Meine kommen extra in die Flachwasserzone hoch, wenn die Sonne scheint. Dann genießen Sie die letzten Sonnenstrahlen.
Unter der Brücke ist das Wasser scheinbar genauso warm wie unten. 
Sie fühlen sich dort sicher und können alles beobachten - die sind immer sehr neugierig. 
Wird das Wasser an der Oberfläche kälter, wissen die ganz genau wo sie am besten überwintern.


----------



## Benseoo7 (19. Dez. 2011)

*AW: Sie tauchen einfach nicht ab ?????*

Hey Jörg,
hoffe das die Koi genau so denken, wie du es schreibst.:beten
Letzten Winter waren sie sofot am tiefsten Punkt aber da gab es die Brück noch nicht.
Bin am überlegen ob ich nicht einfach ein Heitzband in den Teich lege???


----------



## Ulli (19. Dez. 2011)

*AW: Sie tauchen einfach nicht ab ?????*

Hallo Ben,


Benseoo7 schrieb:


> Bin am überlegen ob ich nicht einfach ein Heitzband in den Teich lege???
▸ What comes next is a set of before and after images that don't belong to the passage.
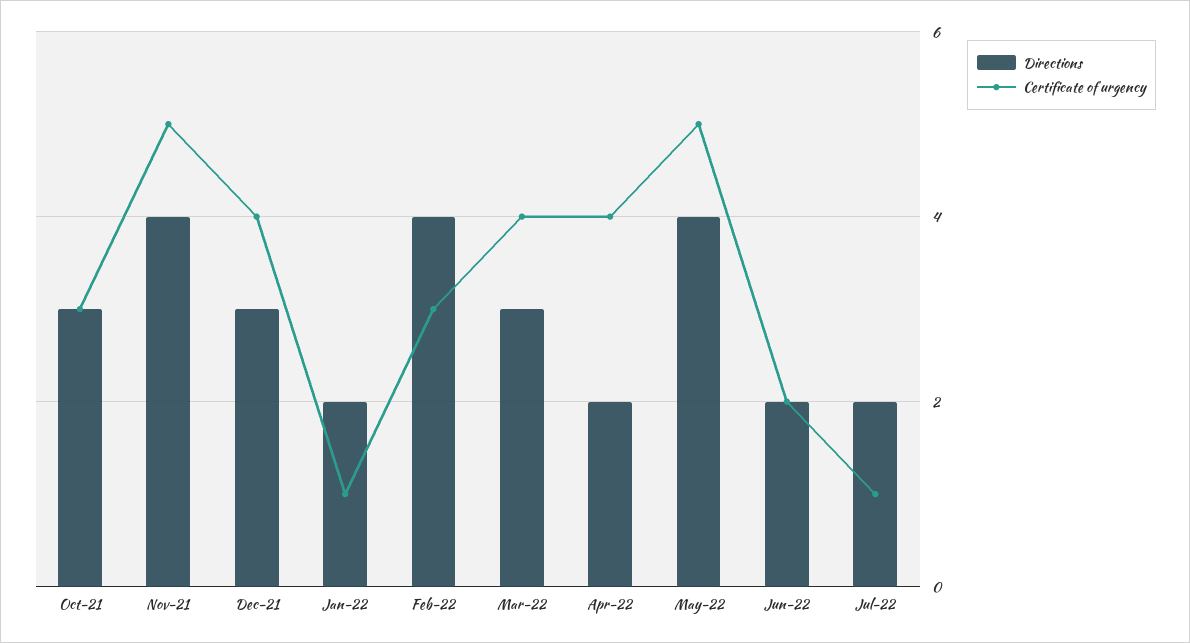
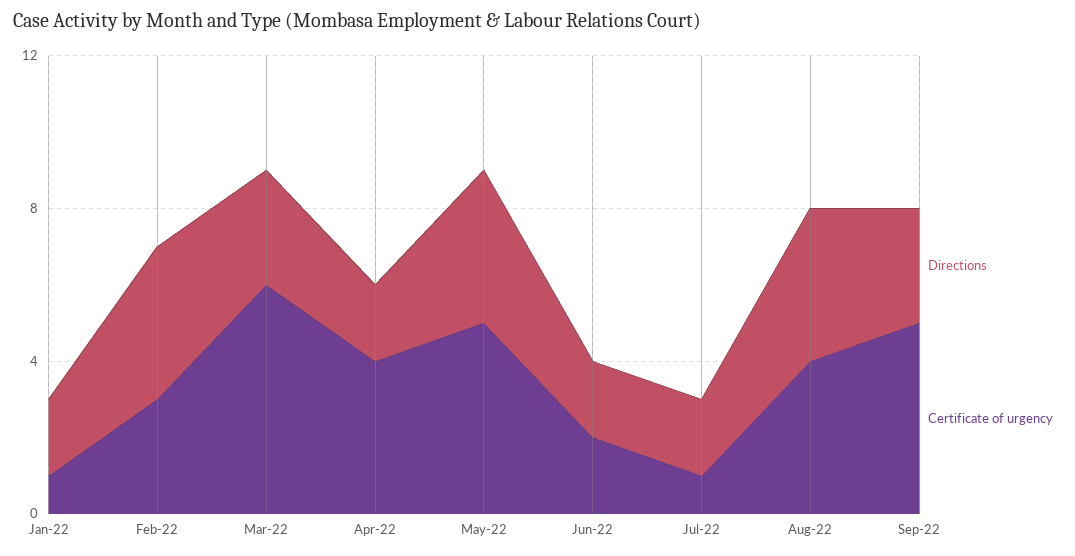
Directions, Oct-21: 3 -> none
Certificate of urgency, Oct-21: 3 -> none
Directions, Nov-21: 4 -> none
Certificate of urgency, Nov-21: 5 -> none
Directions, Dec-21: 3 -> none
Certificate of urgency, Dec-21: 4 -> none
Certificate of urgency, Mar-22: 4 -> 6
Directions, Aug-22: none -> 4
Certificate of urgency, Aug-22: none -> 4
Directions, Sep-22: none -> 3
Certificate of urgency, Sep-22: none -> 5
habe ich auch gemacht und es heute auch eingeschaltet, WT ist bei 5°C. Leider sehe ich nicht, ob die Koi sich über dem Kabel ablegen - ist ja dunkel und reinleuchten will ich nicht.

Grüße
Ulli


----------



## Theo (19. Dez. 2011)

*AW: Sie tauchen einfach nicht ab ?????*

Moin Ben.

Ich würde mir nicht all zuviele Gedanken machen. Es ist schon so wie Jörg schreibt, die Fische mögen Stellen von wo sie alles sehen ohne gesehen zu werden.
Ich habe zwar nur Goldis aber die halten sich auch am liebsten unter meiner Schwimminsel auf. 
Offenes Wasser ohne Verstecke bedeuten für die Fische einfach nur Gefahr.
Wenn es zu kalt wird folgen sie dem wärmeren Wasser nach unten.


----------



## Knoblauchkröte (22. Dez. 2011)

*AW: Sie tauchen einfach nicht ab ?????*

Hi,

meine Fische (zwar keine Koi) denken auch noch net dran sich in die Tiefe zu verziehen. Die Goldrotfedern lungern momentan auch lieber nur in so 30-40cm Wassertiefe über nem dicken Algenknäul rum, die adulten Goldelritzen stehen in 60-70cm, die jungen Goldelritzen grasen immer noch alles bis an die Wasseroberfläche nach fressbarem ab.(die sind noch voll aktiv) Abgetaucht waren alle nur an dem einen Tag wo der Teich erstmals komplett zugefroren war, da standen sie alle in knapp 1,6m Tiefe zusammen

MfG Frank


----------



## Benseoo7 (22. Dez. 2011)

*AW: Sie tauchen einfach nicht ab ?????*

Danke für die Antworten.
Bischen beruhigter geh ich dank euch jetzt schon schlafen.

MfG

Ben


----------



## Frankia (22. Dez. 2011)

*AW: Sie tauchen einfach nicht ab ?????*

hi zusammen,

ich hatte letztes Jahr auch ein Heizkabel in Betrieb, nachdem die Wassertemperatur auf 4 ° abgesunken war. 
Das Heizkabel lag an der tiefsten Stelle, meine Kois...........weiss ich nicht, habe sie nie mehr gesehen bis das Frühjahr kam............
Teich ist komplett  abgedeckt............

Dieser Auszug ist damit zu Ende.